--- Data under study ---

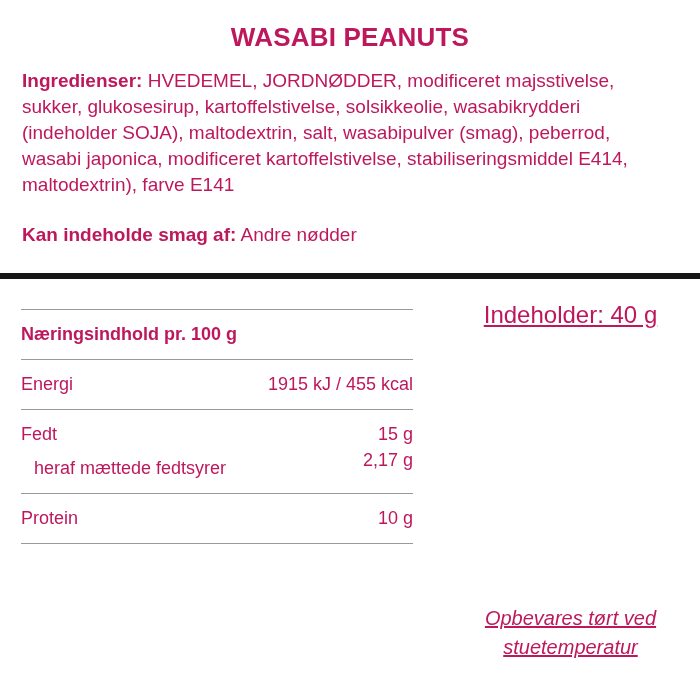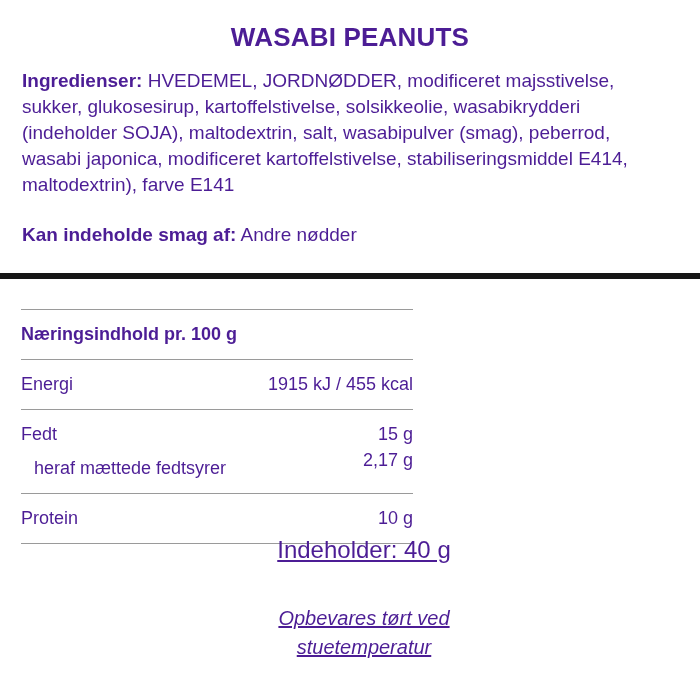"WASABI PEANUTS" .page { color: #4c1d95 -> #be185d }
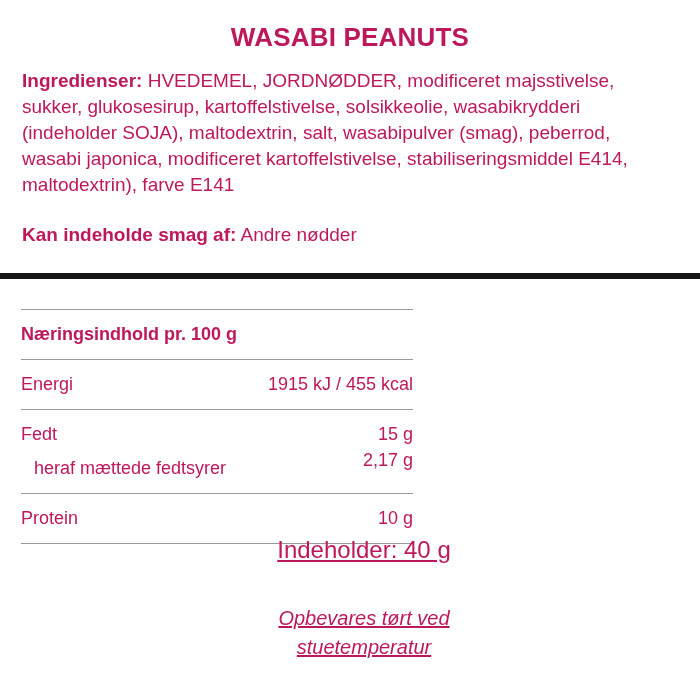"Næringsindhold pr. 100 g" .main { flex-direction: column -> none }
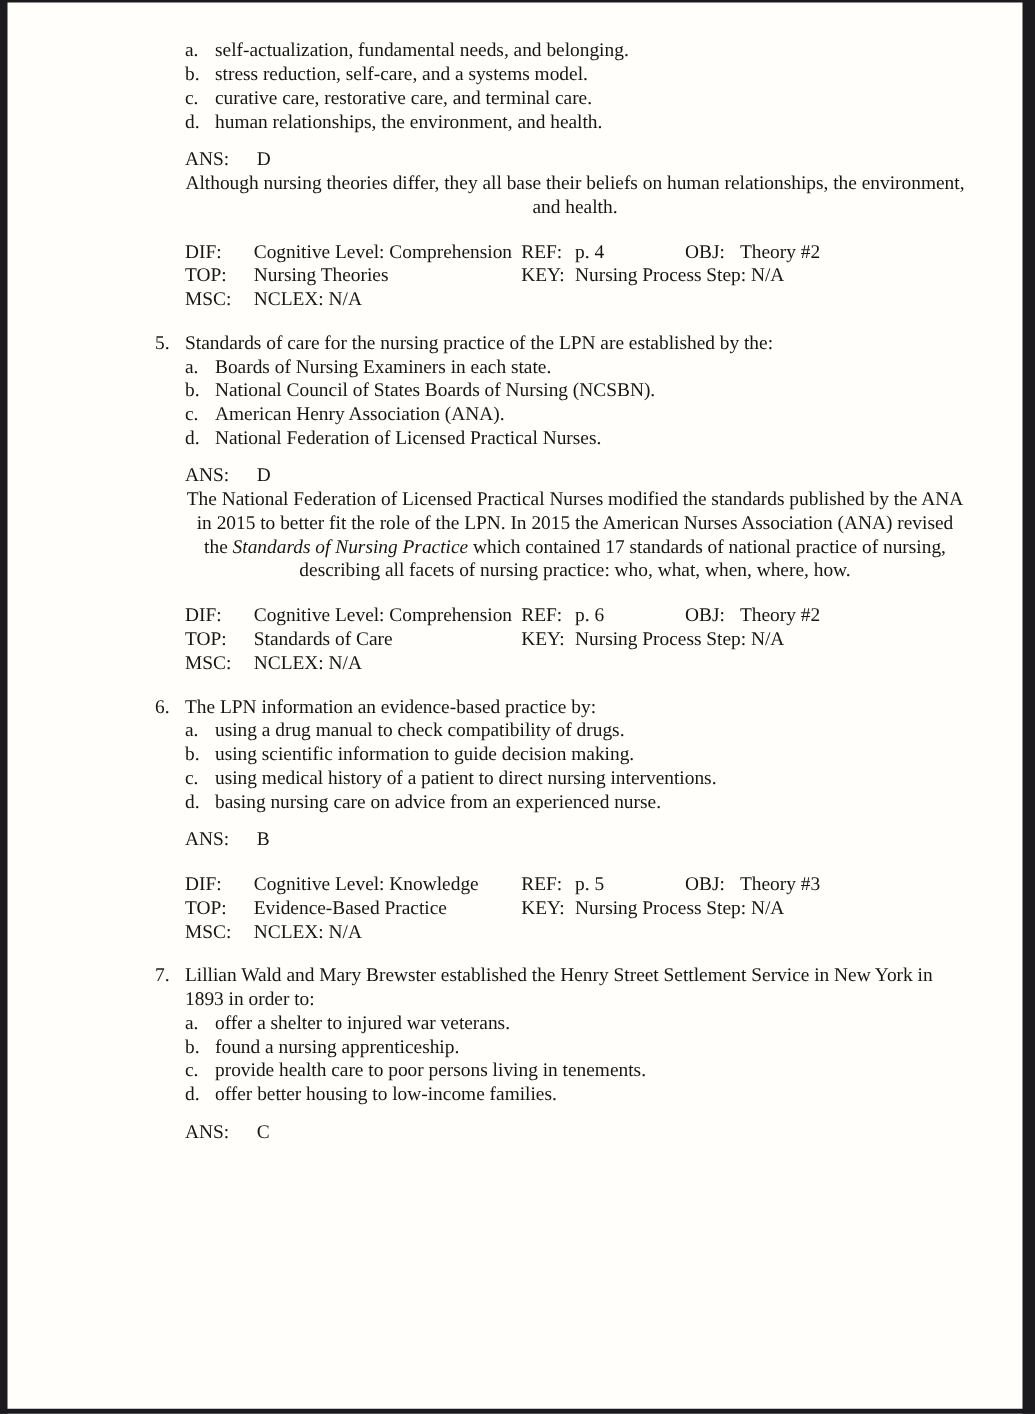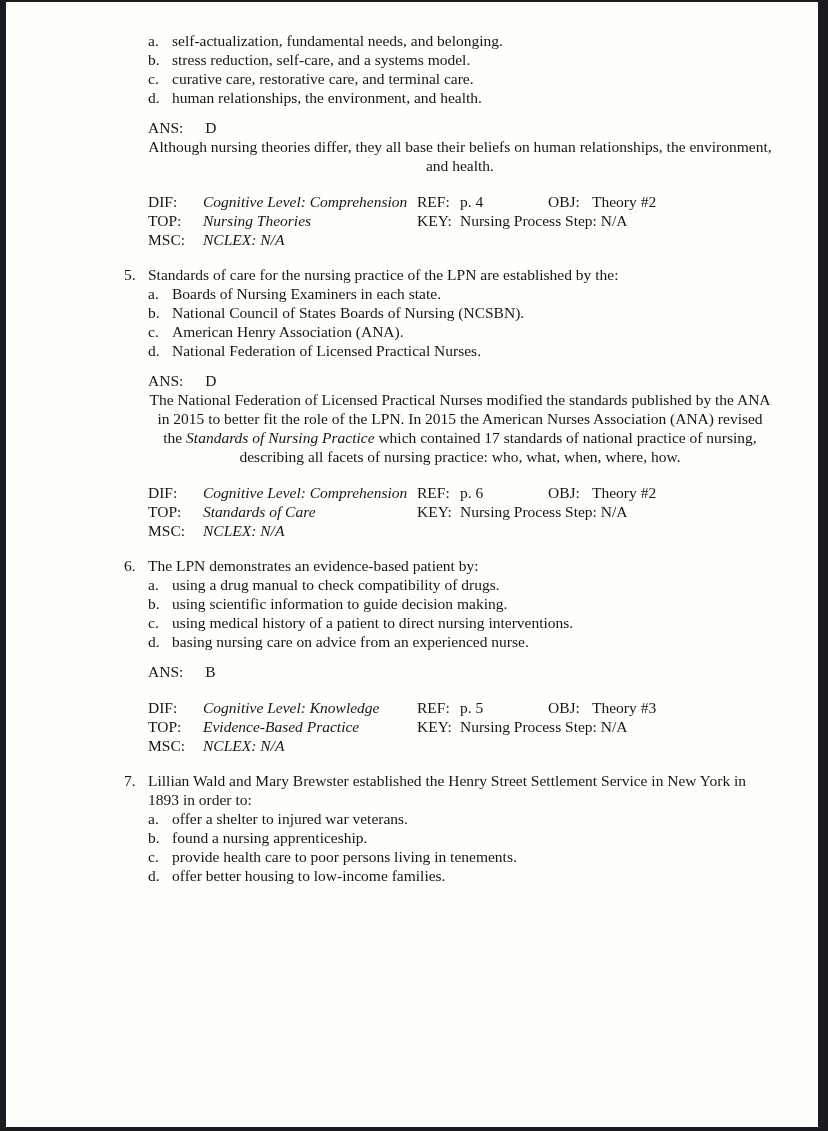"Cognitive Level: Comprehension" .m-v0 { font-style: italic -> none }
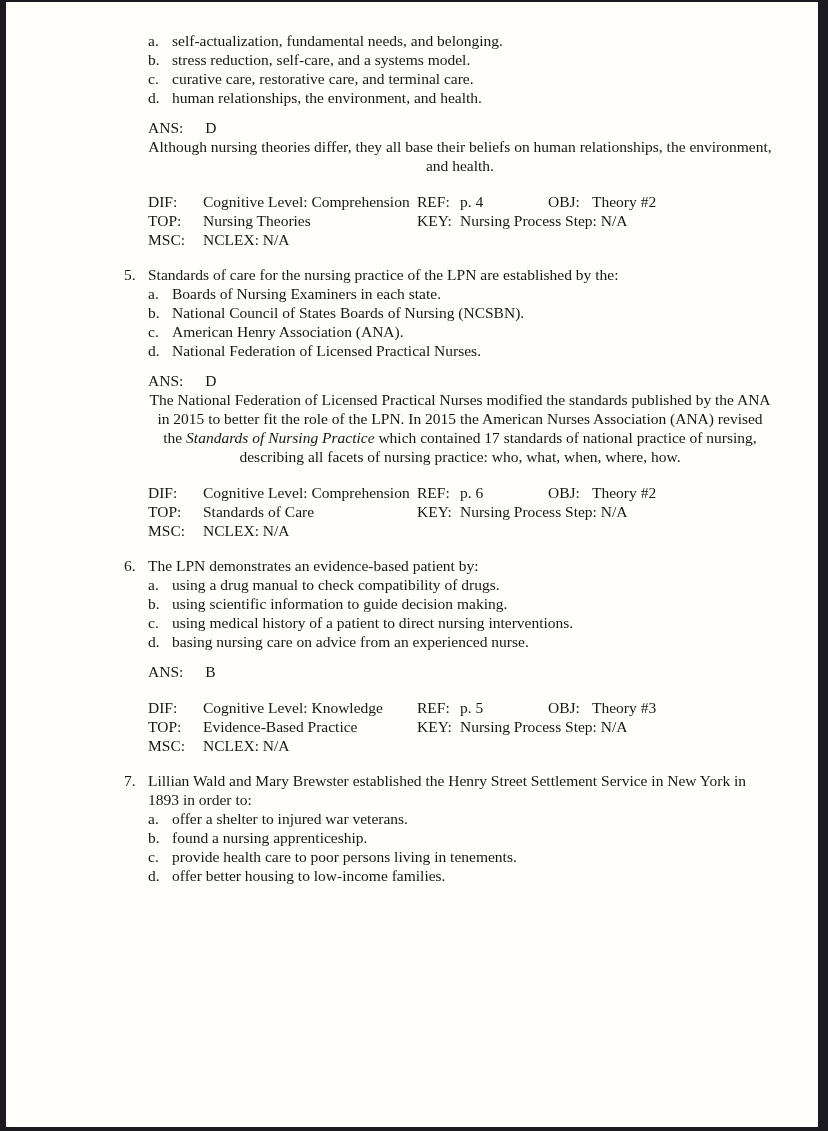"The LPN demonstrates an evidence-based" span.qmain { text: demonstrates an evidence-based patient -> information an evidence-based practice }
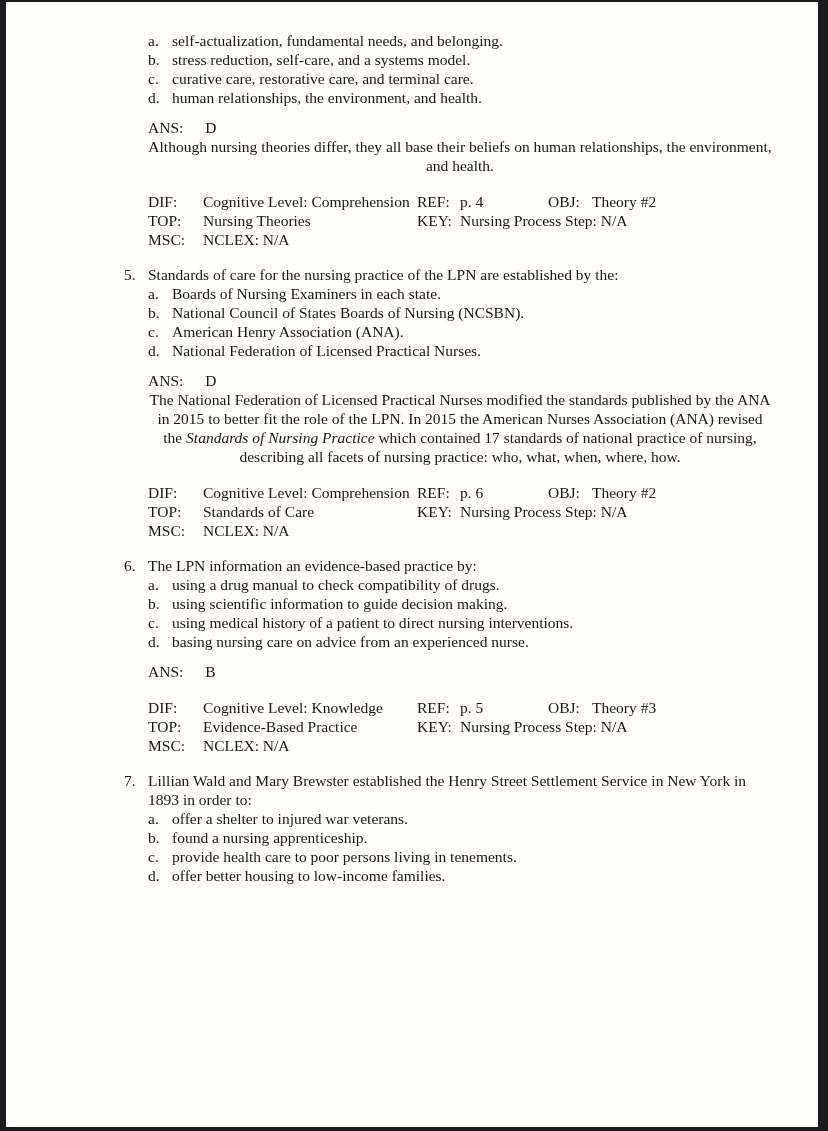"ANS: C" div.qbody { html: none -> <div> <div> <span>ANS:</span><span>C</span> </div> </div> }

---

> What you need to do: Quote the preceding records in their entirety, excluding every picture.

> Result:
"WASABI PEANUTS" .page { color: #4c1d95 -> #be185d }
"Næringsindhold pr. 100 g" .main { flex-direction: column -> none }
"Cognitive Level: Comprehension" .m-v0 { font-style: italic -> none }
"The LPN demonstrates an evidence-based" span.qmain { text: demonstrates an evidence-based patient -> information an evidence-based practice }
"ANS: C" div.qbody { html: none -> <div> <div> <span>ANS:</span><span>C</span> </div> </div> }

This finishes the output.